As an example, let's look at evaluating bash commands in a subprocess and checking the output is
as expected::

  .. code-block:: bash

     $ echo hi there
     hi there

.. -> bash_document_text

We can do this using :class:`~sybil.parsers.codeblock.CodeBlockParser` as follows:

.. code-block:: python

    from subprocess import check_output
    from textwrap import dedent

    from sybil import Sybil
    from sybil.parsers.codeblock import CodeBlockParser

    def evaluate_bash(example):
        command, expected = dedent(example.parsed).strip().split('\n')
        actual = check_output(command[2:].split()).strip().decode('ascii')
        assert actual == expected, repr(actual) + ' != ' + repr(expected)

    parser = CodeBlockParser(language='bash', evaluator=evaluate_bash)
    sybil = Sybil(parsers=[parser], pattern='*.rst')
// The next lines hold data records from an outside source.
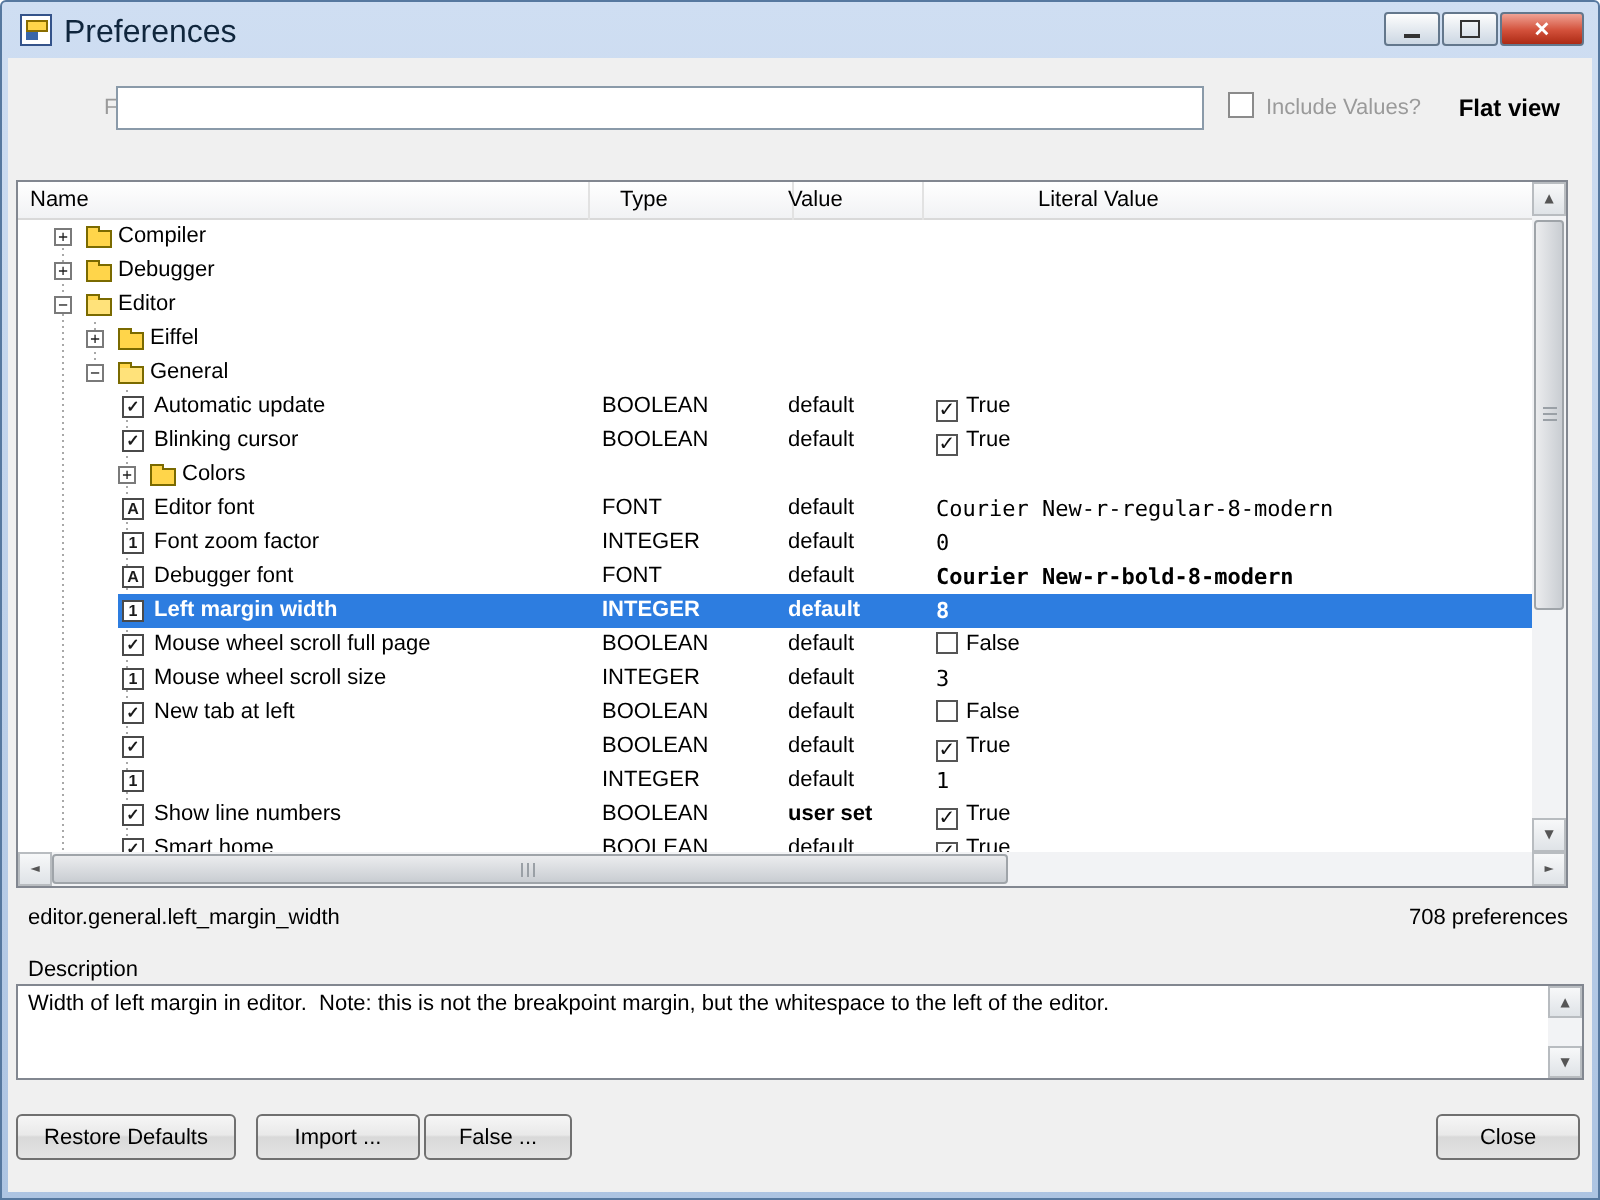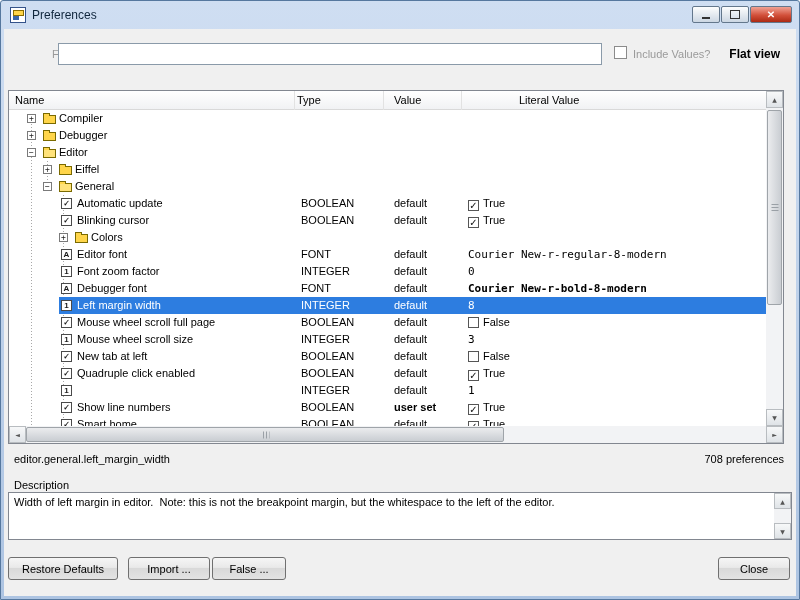--- a/index.html
+++ b/index.html
@@ -17,7 +17,7 @@
               background:#ffd54a; border:1px solid #8a6d00; }
   .app-icon::after { content:""; position:absolute; left:2px; top:8px; width:6px; height:4px;
               background:#3a66a8; }
-  .title { position:absolute; left:31px; top:7px; font-size:12px; color:#10263d; }
+  .title { position:absolute; left:31px; top:7px; font-size:16px; color:#10263d; }
   .winbtns { position:absolute; right:7px; top:5px; display:flex; gap:1px; }
   .wbtn { width:28px; height:17px; border:1px solid #63778c; border-radius:2px;
           background:linear-gradient(#fdfdfd,#ccd7e3); display:flex; align-items:center;

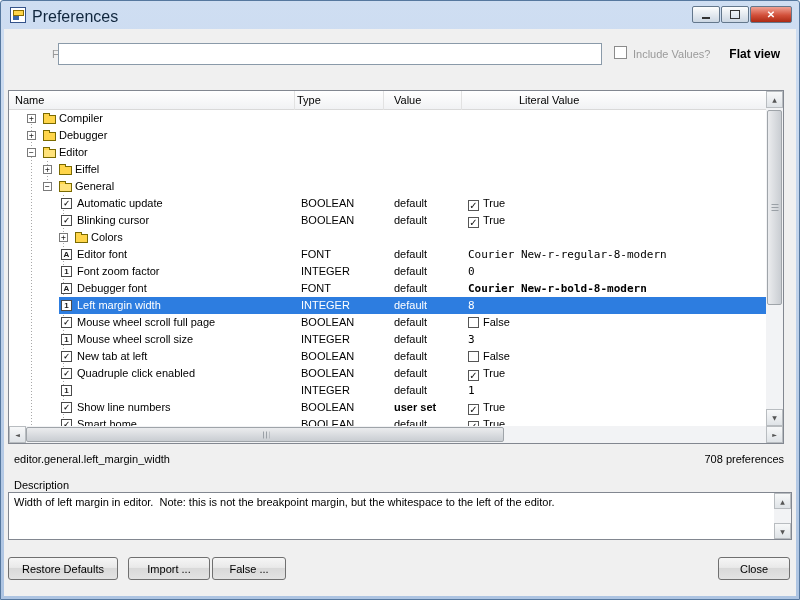--- a/index.html
+++ b/index.html
@@ -132,7 +132,7 @@
     <div class="table">
       <div class="thead">
           <div class="hcell" style="left: 0px; width: 286px;">Name</div>
-          <div class="hcell" style="left: 282px; width: 93px;">Type</div>
+          <div class="hcell" style="left: 295px; width: 93px;">Type</div>
           <div class="hcell" style="left: 379px; width: 74px;">Value</div>
           <div class="hcell" style="left: 475px; width: 304px; margin-left: 29px;">Literal Value</div>
         </div>

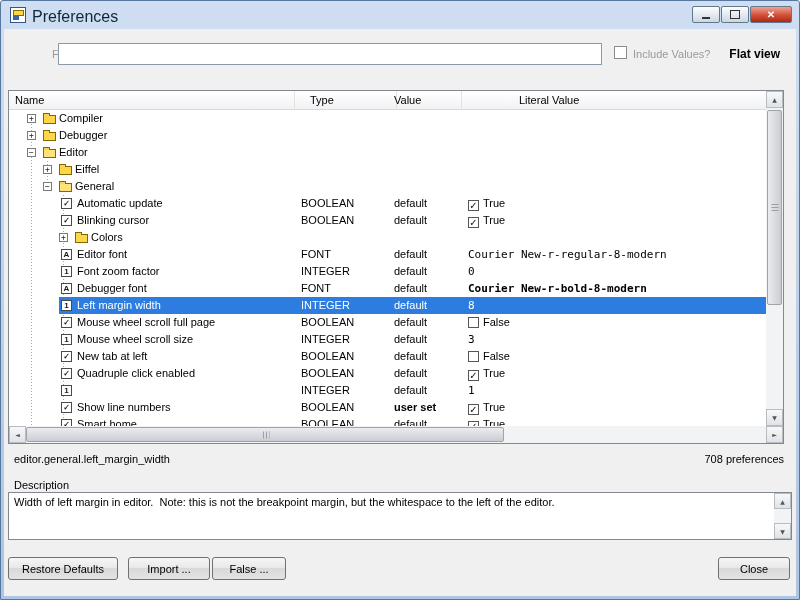--- a/index.html
+++ b/index.html
@@ -67,7 +67,7 @@
   .cell { position:absolute; top:2px; white-space:nowrap; overflow:hidden; line-height:13px; }
   .cell.mono { font-family:"DejaVu Sans Mono",monospace; }
   .cell.b, .bold { font-weight:bold; }
-  .trow.selected .cell { color:#fff; }
+  .trow.selected .cell { color:#fff;font-weight:bold; }
   .cb { display:inline-block; width:11px; height:11px; border:1px solid #555; background:#fff;
         margin-right:4px; vertical-align:-2px; font-size:10px; line-height:10px;
         text-align:center; color:#111; }

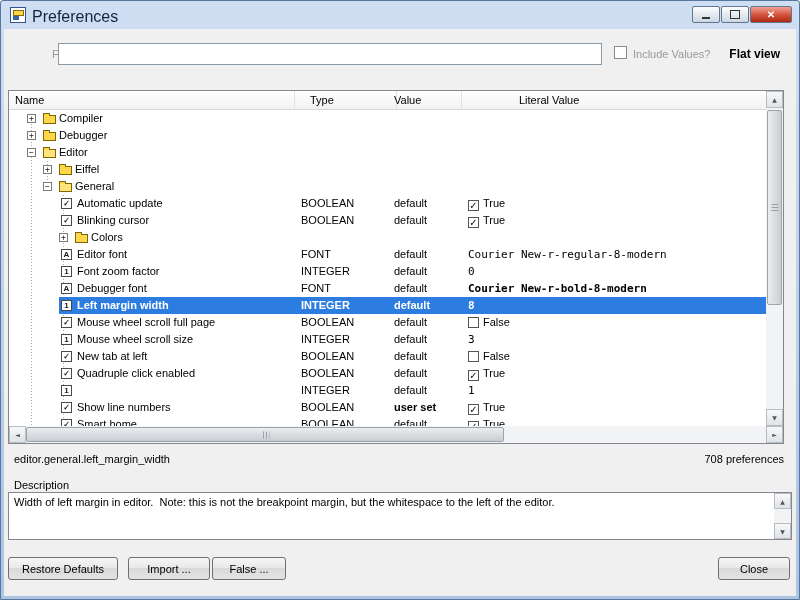--- a/index.html
+++ b/index.html
@@ -236,7 +236,6 @@
           </div>
           <div class="trow" style="top: 255px;">
             <span class="icon pref" style="left: 52px;">✓</span>
-            <span class="cell namec" style="left: 68px; width: 218px;">Quadruple click enabled</span>
             <span class="cell typec" style="left: 292px; width: 87px;">BOOLEAN</span>
             <span class="cell statusc" style="left: 385px; width: 68px;">default</span>
             <span class="cell valc" style="left: 459px; width: 298px;"><span class="cb">✓</span><span>True</span></span>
.. invisible-code-block: python

  from tests.helpers import check_text
  check_text(bash_document_text, sybil)

Alternatively, we can create our own parser class and use it as follows:

.. code-block:: python

    from subprocess import check_output
    from textwrap import dedent

    from sybil import Sybil
    from sybil.parsers.codeblock import CodeBlockParser

    class BashCodeBlockParser(CodeBlockParser):

        language = 'bash'

        def evaluate(self, example):
            command, expected = dedent(example.parsed).strip().split('\n')
            actual = check_output(command[2:].split()).strip().decode('ascii')
            assert actual == expected, repr(actual) + ' != ' + repr(expected)

    sybil = Sybil([BashCodeBlockParser()], pattern='*.rst')

.. invisible-code-block: python

  from tests.helpers import check_text
  check_text(bash_document_text, sybil)

.. _capture-parser:

capture
-------

This parser takes advantage of Sphinx `comment`__ syntax to introduce
a special comment that takes the preceding ReST `block`__ and inserts its
raw content into the document's :attr:`~sybil.Document.namespace`
using the name specified.

__ http://www.sphinx-doc.org/en/stable/rest.html#comments
__ http://www.sphinx-doc.org/en/stable/rest.html?highlight=block#source-code

It is used by including :func:`sybil.parsers.capture.parse_captures`
as an element in the list passed as the
``parsers`` parameter to :class:`~sybil.Sybil`.

For example::

  A simple example::

    root.txt
    subdir/
    subdir/file.txt
    subdir/logs/

  .. -> expected_listing

.. --> capture_example

.. invisible-code-block: python

  from sybil.parsers.capture import parse_captures
  sybil =  Sybil([parse_captures], pattern='*.rst')
  document = check_text(capture_example, sybil)
  expected_listing = document.namespace['expected_listing']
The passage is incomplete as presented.